JPS6336899B2 - - Google Patents

Description

[Detailed Description of the Invention] The present invention relates to an automatic tool changer for a machine tool,
In particular, the present invention relates to a new automatic tool changer (hereinafter referred to as an ATC device) that indexes and rotates a tool magazine for tool storage using the rotation of the main shaft of a machine tool.

Various mechanisms are available for starting the indexing rotation of the tool magazine in the ATC device of a machine tool, and the indexing rotation of the tool magazine is started using the reciprocating motion in the axial direction of the machine tool's main spindle. ATC devices are also available. However, there is a continuing need to achieve automatic tool change more quickly to reduce tool change time and improve machine tool operating efficiency.

SUMMARY OF THE INVENTION Therefore, it is an object of the present invention to provide an ATC device for a machine tool that can meet these demands and is compactly formed.
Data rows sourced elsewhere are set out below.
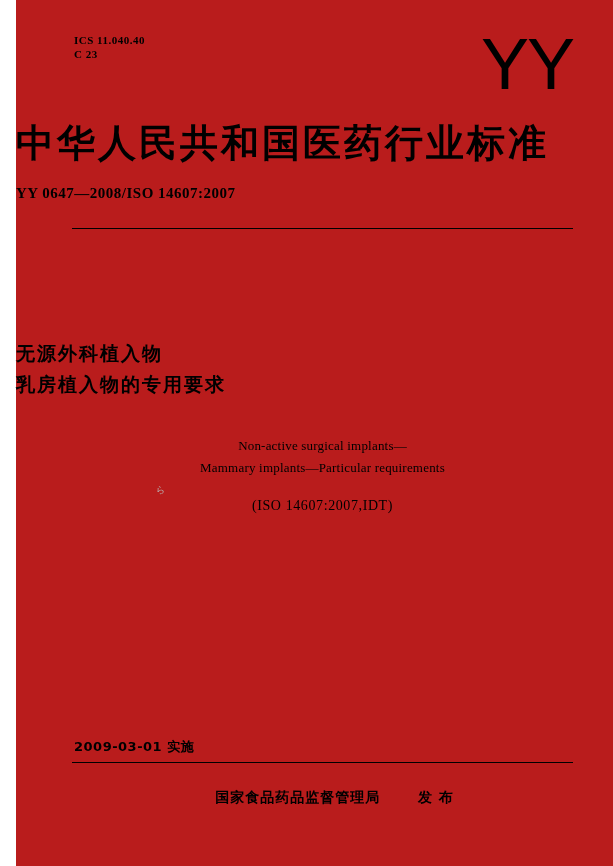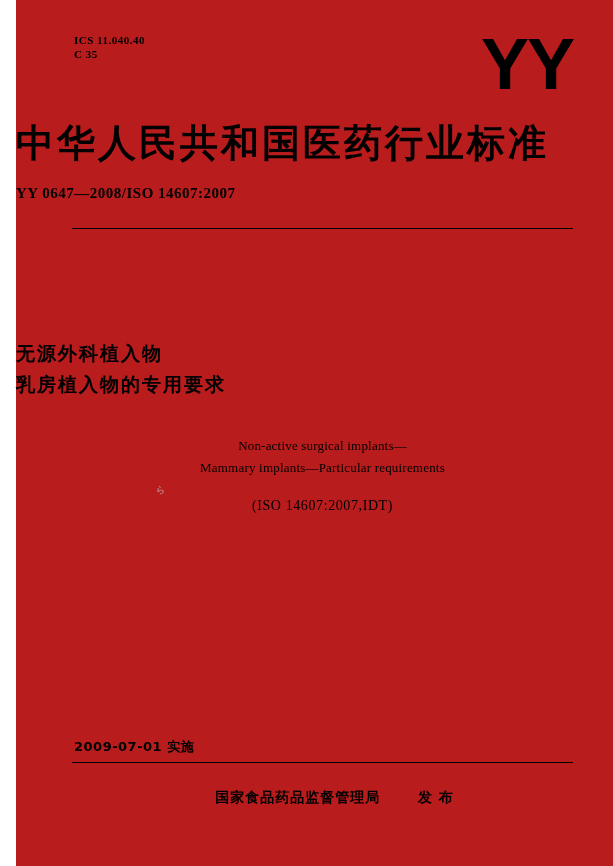"C 35" div.ics-line { text: 35 -> 23 }
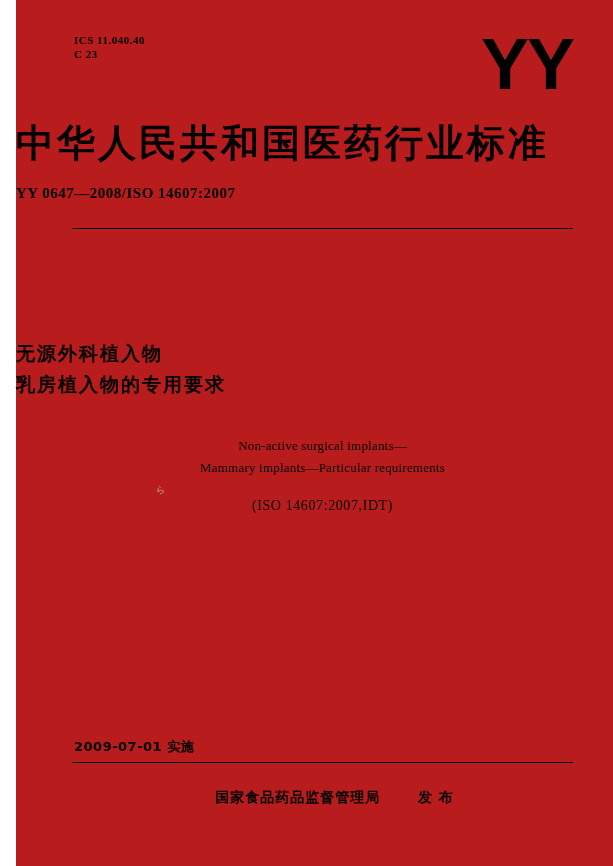"YY" .yy-logo { font-weight: bold -> normal }
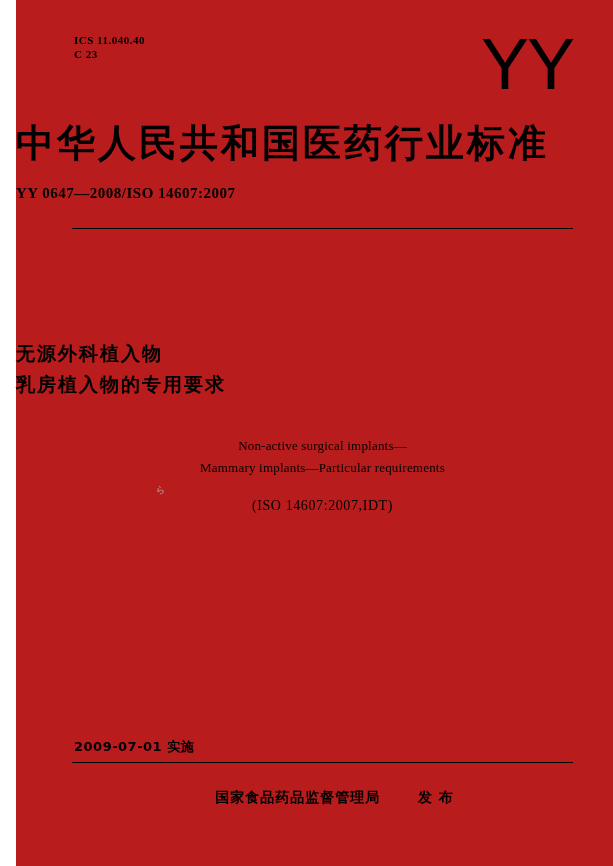"2009-07-01 实施" div { text: 2009-07-01 -> 2009-03-01 }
That is, according to the present invention, a spindle head of a machine tool having a spindle rotationally driven by a spindle motor and capable of moving linearly between a machining area and a tool changing area;
An automatic tool changer for a machine tool comprising a rotary tool magazine that is non-fixedly held on the spindle head and moves linearly between the machining area and the tool exchange area. a stopper that is stationary with respect to the tool spindle at a fixed position for attachment and detachment, and that enables attachment and detachment of the tool by moving the spindle head with respect to the fixed position for attachment and detachment; A driven gear for tool indexing that can engage and disengage from a gear mounted on the main shaft in response to the main shaft head reaching or leaving a fixed position for use, and a driven gear for tool indexing that engages with the main shaft and detects its rotation angle. By doing so, the system includes a position coder that detects the engagement position of the gear of the main shaft with respect to the driven gear for tool indexing of the tool magazine and the indexing rotational position of the tool magazine. An ATC device for a machine tool is provided, characterized in that tool exchange is performed between the main spindle and a tool magazine by linear movement and rotation of the main spindle. Hereinafter, the present invention will be described in detail based on embodiments shown in the accompanying drawings.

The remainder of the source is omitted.